Orientados por esquemas antropológicos evolutivos sobre as paisagens (Morgan 1877; Tylor 1958; 1971; White 1959), acompanhando as premissas das ciências biológicas, novos esquemas evolutivos e sistemáticos foram aplicados a arqueologia, em grande parte com estudos realizados no continente americano com o enfoque na compreensão do desenvolvimento das sociedades em relação ao grau de desenvolvimento, fatores ambientais que condicionam ou impulsionam uma dita evolução cultural. Para estas premissas se destacam os conceitos de fronteiras culturais mediante o diagnóstico de ecótonos, complexos sociobiológicos e parâmetros ambientais que regulam as sociedades, com o exemplo mais clássico das limitações ambientais (paisagens inóspitas ou não favoráveis ao desenvolvimento de sociedades complexas, paisagens condicionantes !?) permeadas pelo determinismo ecológico e a ecologia cultural em especial aplicadas para as terras baixas amazônicas (Evans & Meggers 1968; Meggers 1942, 1971, 1990; Meggers & Evans 1957) e as terras baixas maias e Mesoamérica central (Armillas 1949, 1950; Sears 1951; Palerm 1954, 1955; Bullard 1960; Sanders 1962, 1965).
A arqueologia moderna foi delineada a partir esquemas neoevoluciostas, neopositivistas e em especial com a aplicação do modelo nomológico-dedutivo ou empiricista de Hempel (Araujo 2019), que é complementado pela adoção de novas tecnologias originadas no contexto pós segunda guerra mundial, datações absolutas, tecnologia espacial, analises biológicas e ambientais em edição a uma sistematização excessiva do registro arqueológico, dão origem a denominada New Archaeology, ou arqueologia processual, encabeçada por Lewis Binford.
A Nova Arqueologia surge como uma crítica aos anteriores modelos teóricos, em especial ao histórico culturalismo, assim como pelo seu grande afã de cada vez mais consolidar a arqueologia como uma ciência independente e relacionada a antropologia (Binford 1962, 1978, 1980, 1983), justificando a necessidade de sistematizar e transformar o registro arqueológico em dados passiveis de mensuração e modelação (Trigger 2004).
Neste escopo, surge um desdobramento sobre o conceito de paisagens arqueológicas e possivelmente este seja o primeiro de uma virada ontológica amplamente destrinchada pela arqueologia pós-processual.
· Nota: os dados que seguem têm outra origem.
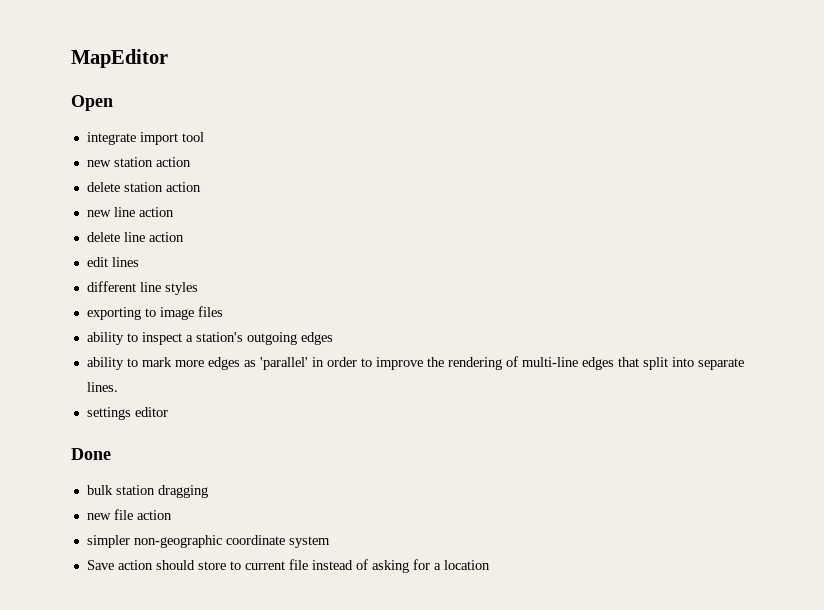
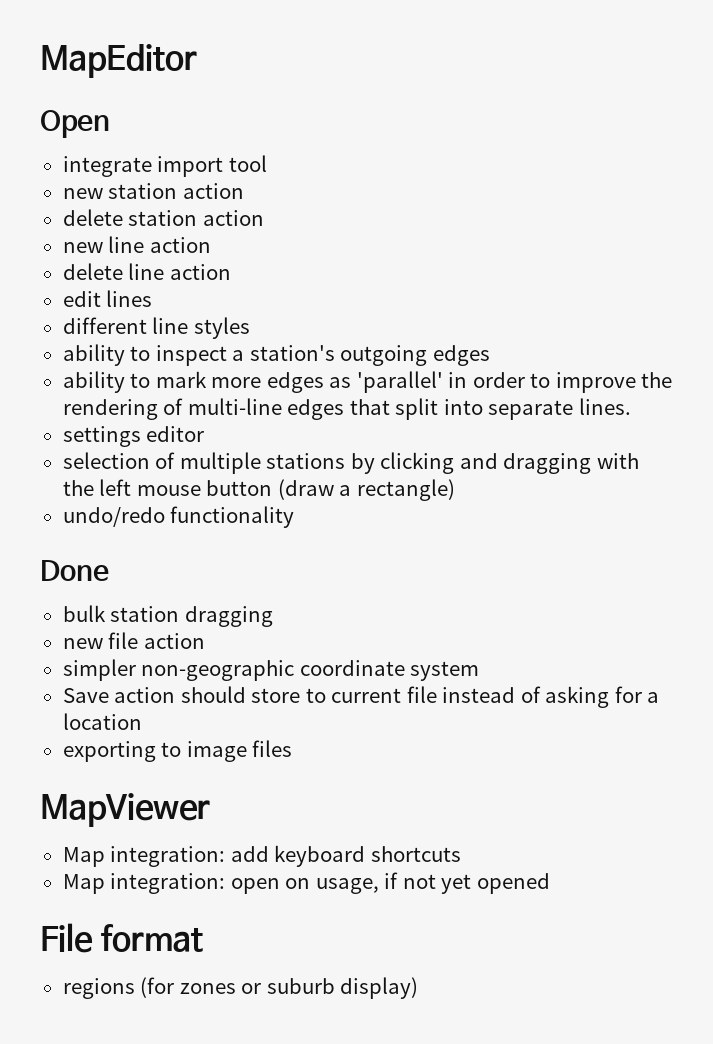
- exporting to image files
+ selection of multiple stations by clicking and dragging with the left mouse button (draw a rectangle)
+ undo/redo functionality
+ exporting to image files
+ MapViewer
+ Map integration: add keyboard shortcuts
+ Map integration: open on usage, if not yet opened
+ File format
+ regions (for zones or suburb display)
Segundo Zedeño e Bower (2009), no âmbito do positivismo que acompanhou o advento da New Archaeology, alguns aspectos das dinâmicas da natureza humana foram negligenciados, onde muitas das premissas propostas estão elencadas ao programa de atuação da geografia positivista, mais preocupada em utilizar ferramentas quantitativas e analises espaciais em vez da relação das paisagens culturais.
. (Zedeño & Bower 2009:2)Although human ecology and cultural geography have had a great impact on anthropological theory since the 1930s (Steward 1955; Steward and Seltzer 1938; Wedel 1941, 1953), the positivism that accompanied the advent of the New Archaeology initially bypassed numerous aspects of human-nature dynamics for those most likely to create a conspicuous material record (Binford 1962). At that time, positivist geographers who favored quantitative tools of spatial analysis over the not-so-easily delimited and measured cultural landscapes also made important inroads in archaeological research
Binford com a publicação do artigo The Archaeology of place (1982) foi o pioneiro a propor uma interpretação do conceito de lugar, argumentando que, até que voltemos a proporcionar um séria atenção para o projeto de métodos confiáveis para monitorar as condições de interesse do passado (reconstruções paleoambientais), não seremos capazes de abordar questões fundamentais por meio da investigação de vestígios arqueológicos, sendo necessário voltar a atenção analítica para o papel dos diferentes lugares na organização dos sistemas culturais (Zedeño & Bowser 2009).
Com a premissa de novos olhares ao espaço habitado, de maneira geral a arqueologia processual permitiu uma melhor compreensão da inserção e interação dos seres humanos nas paisagens, com a preposição de que os lugares são representativos e mais do que condicionar, proporcionam novas dinâmicas nos sistemas culturais, delineando e compondo respostas ao comportamento humano mediante a materialidade, a modificação e adaptação na paisagem. É importante ressaltar que o caráter de uma ciência dura (Hamilakis 2016) que implica dados quantitativos, possivelmente limitou de maneira atenuante a consolidação de novas perspectivas para a relação do comportamento humano e o meio.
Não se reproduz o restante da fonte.